Wednesday, April 10, 2013

About the Earthquakes

There has yet to be even a decent earth tremor but this area has a significant history of seismic instability.  The first town in the Katakolon area was Pheia and you can see the ruins underwater as it is now five meters under the bay of Agios Andrea.  (Wiki:  Pheia)

The Wiki informs that Pheia was destroyed in the 4th Century but it doesn't say what did it.  That an earthquake took place seems obvious but I read further to confirm it.  (Olympia’s Harbour Site Pheia (Elis, Western Peloponnese, Greece) Destroyed by Tsunami Impact)

It seems there is some debate as to when the event actually took place, whether the 4th or the 7th Century but it's clear there was a major earthquake.  The latter reference above is fairly dense reading but within it is revealed there was an accompanying tsunami that could have been up to twenty meters and went far inland.

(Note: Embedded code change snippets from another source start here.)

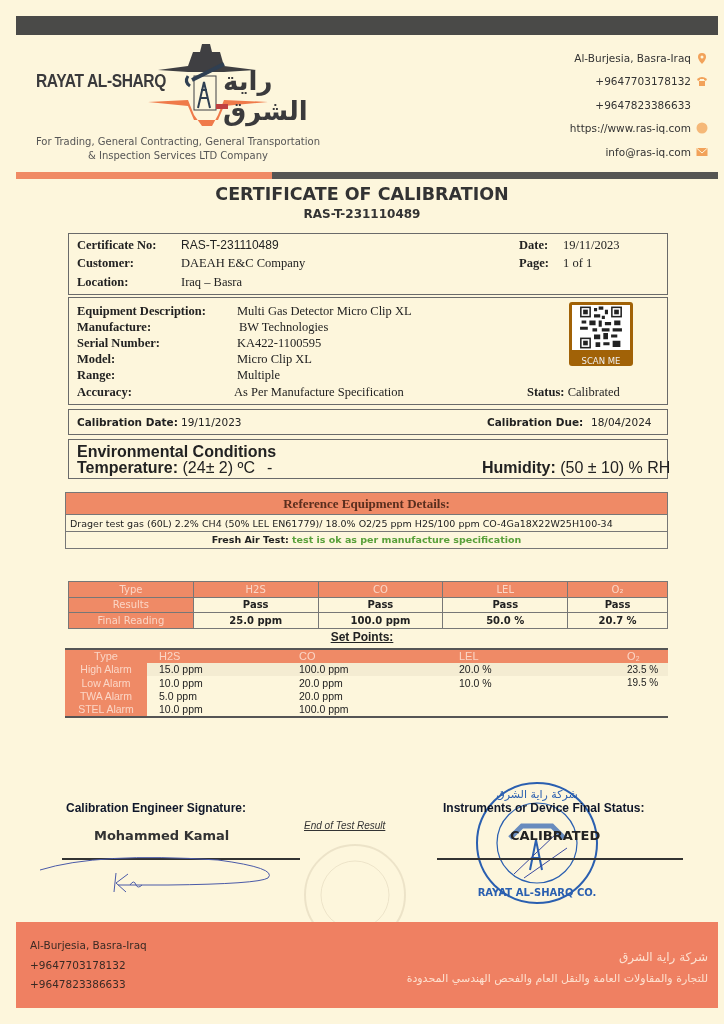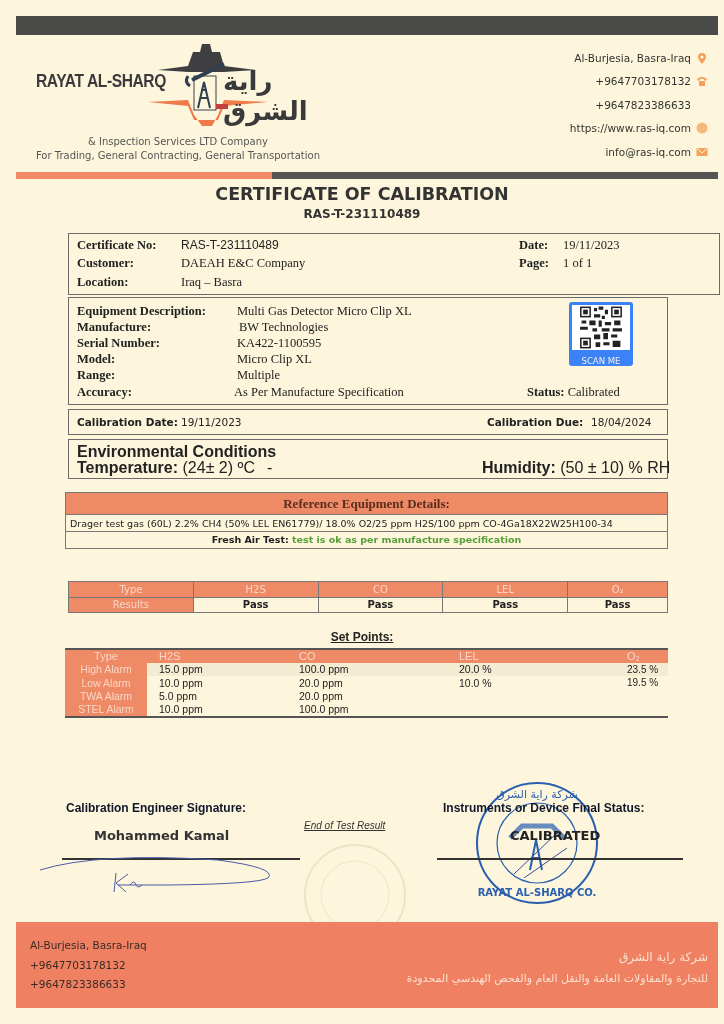"& Inspection Services LTD Company" div { order: before "For Trading, General Contracting," -> after "For Trading, General Contracting," }
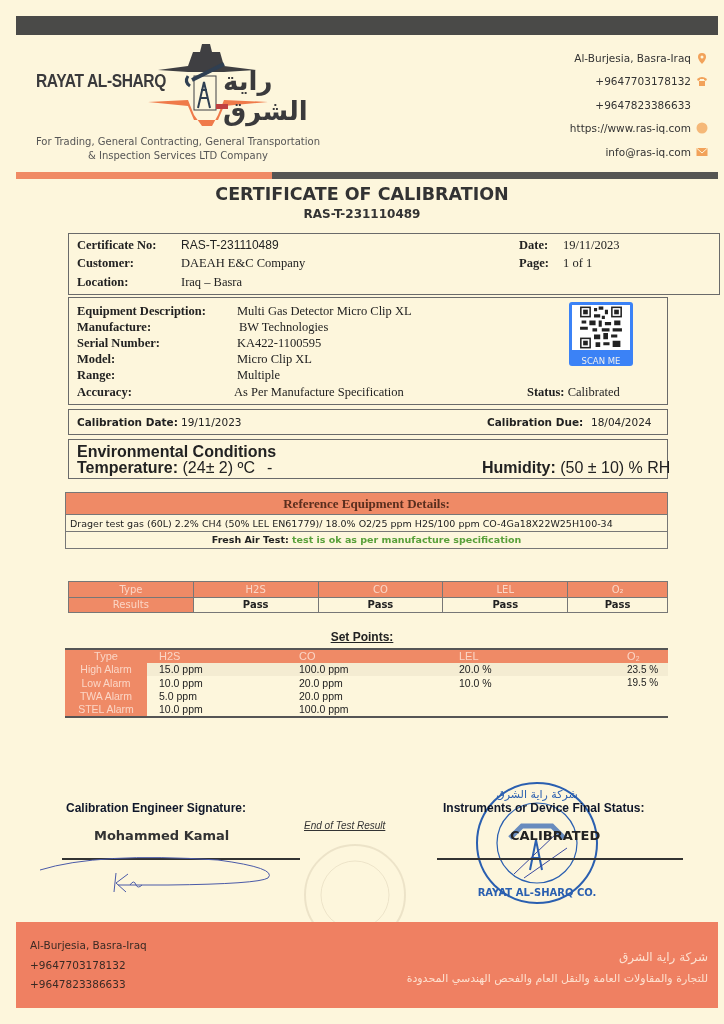"Certificate No:" div.abs { width: 652px -> 600px }
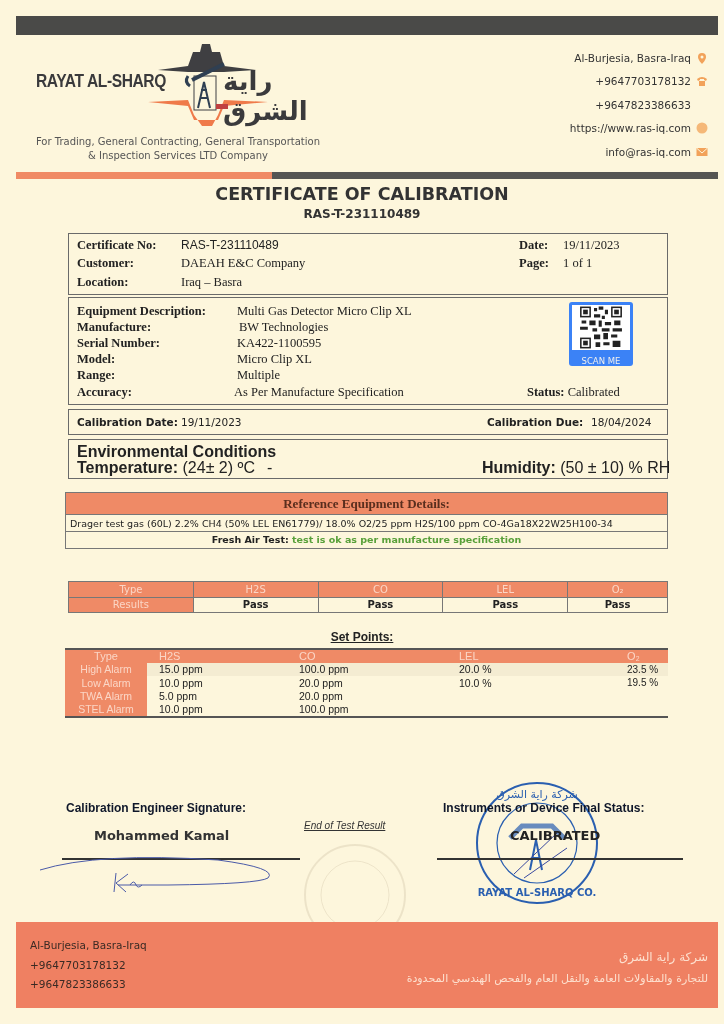"SCAN ME" div.row { background: #3b82f6 -> #a16207 }
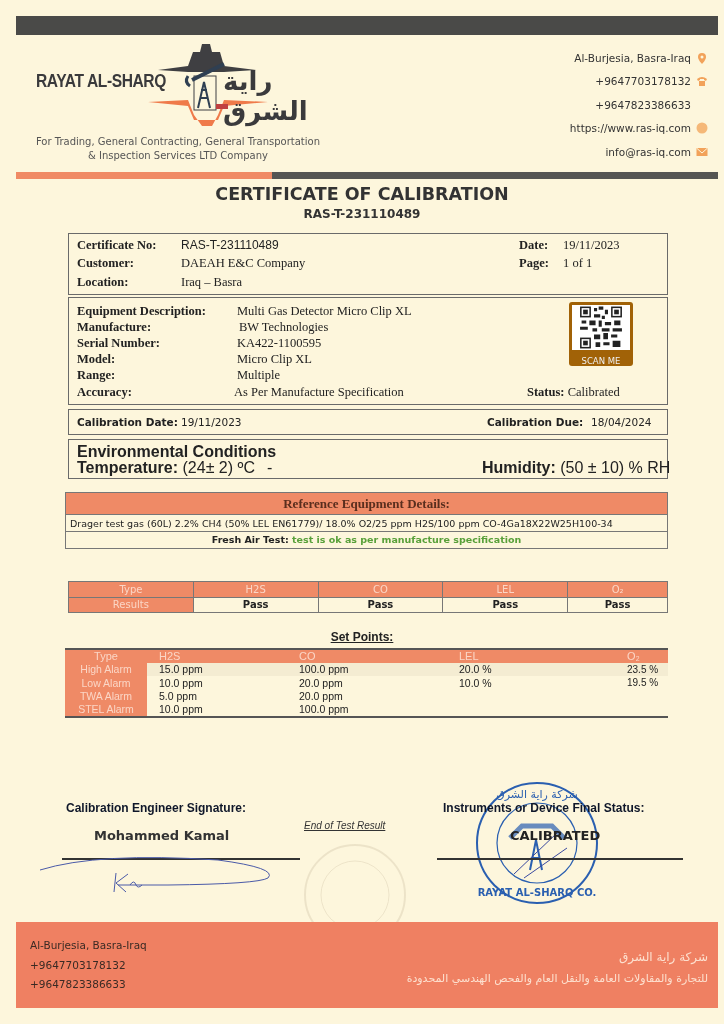"Final Reading" tr { html: none -> <tr> <td>Final Reading</td> <td>25.0 ppm</td> <td>100.0 ppm</td> <td>50.0 %</td> <td>20.7 %</td> </tr> }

The Mediterranean Sea as a whole came into existence due to what may have been one of the greatest floods of all time as the area was nothing but a sandy basin until whatever plugged it in the Straights of Gibraltar opened.  (World News Australia:  Dramatic flood filled Mediterranean Sea)

According to that research, the Mediterranean Sea was filled in two years or possibly as little as two months.  While it's tempting to think this was the Great Flood in Biblical history, it took place about 5.3 million years ago so there is no chance human eyes could have seen it.  Nevertheless, everything in the Bible has some precedent from actual history, regardless of how much you may believe it may have been distorted, so the interested student is invited to pursue the idea of racial memory, etc.  That modern Man was not yet in existence does not eliminate proto-hominids (i.e. our genetic forebears).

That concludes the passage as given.